Note: Pay attention to the time format when setting the task time, in UTC or local time.
# Crontab task # Call the task at every day. addfrom celery. schedules import crontabCELERY_BEAT_SCHEDULE = {# Executes every Monday morning at a.m' add-every-Monday-morning ': {'task': 'tasks. add', 'schedule': crontab (hour = 7, minute = 30), 'args': (16, 16 ),},}
5.3 Start a scheduled task
A scheduled task is configured. In addition to the worker process, you also need to start a beat process.
The Beat process is equivalent to a scheduled task, which is executed according to the configuration.
5.3.1 start the beat Process
The command is as follows:
celery -A proj.mycelery beat -l info
5.3.2 start the worker Process
The start of a Worker process is the same as that of the previous startup command.

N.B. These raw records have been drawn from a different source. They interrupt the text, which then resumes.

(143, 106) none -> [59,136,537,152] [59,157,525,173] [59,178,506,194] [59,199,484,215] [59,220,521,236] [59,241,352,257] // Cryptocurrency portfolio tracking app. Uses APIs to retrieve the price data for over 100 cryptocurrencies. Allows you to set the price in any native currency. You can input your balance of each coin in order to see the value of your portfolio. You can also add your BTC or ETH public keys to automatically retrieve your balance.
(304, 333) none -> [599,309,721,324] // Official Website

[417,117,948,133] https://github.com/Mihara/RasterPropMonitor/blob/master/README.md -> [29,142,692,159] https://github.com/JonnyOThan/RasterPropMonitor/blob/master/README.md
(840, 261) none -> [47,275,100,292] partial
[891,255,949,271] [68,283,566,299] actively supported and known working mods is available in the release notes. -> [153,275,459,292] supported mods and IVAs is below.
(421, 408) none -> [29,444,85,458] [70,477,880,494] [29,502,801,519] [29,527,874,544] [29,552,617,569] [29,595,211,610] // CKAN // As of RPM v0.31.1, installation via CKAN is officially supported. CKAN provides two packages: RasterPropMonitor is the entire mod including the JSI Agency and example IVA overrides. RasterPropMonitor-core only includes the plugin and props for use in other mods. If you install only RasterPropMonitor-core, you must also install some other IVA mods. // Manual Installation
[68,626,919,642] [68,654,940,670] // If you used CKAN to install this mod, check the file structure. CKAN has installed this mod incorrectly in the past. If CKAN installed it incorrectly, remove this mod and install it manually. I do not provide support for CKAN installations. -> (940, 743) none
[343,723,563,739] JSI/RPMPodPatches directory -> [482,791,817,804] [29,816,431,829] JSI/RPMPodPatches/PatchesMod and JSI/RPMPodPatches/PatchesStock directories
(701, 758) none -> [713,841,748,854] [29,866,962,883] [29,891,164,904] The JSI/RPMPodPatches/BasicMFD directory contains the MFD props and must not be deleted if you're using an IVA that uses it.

celery –A proj.mycelery worker –l info
6 Celery in-depth
Celery tasks support a variety of running modes:
- Supports dynamically specifying the number of concurrent threads -- autoscale = 10, 3 (always keep 3 processes, but grow to 10 if necessary ).
- Support for chained tasks
- Supports Group tasks
- Different task priorities are supported.
- Supports specified task queues
- Support running worker in eventlet Mode
For example, the specified concurrency is 1000.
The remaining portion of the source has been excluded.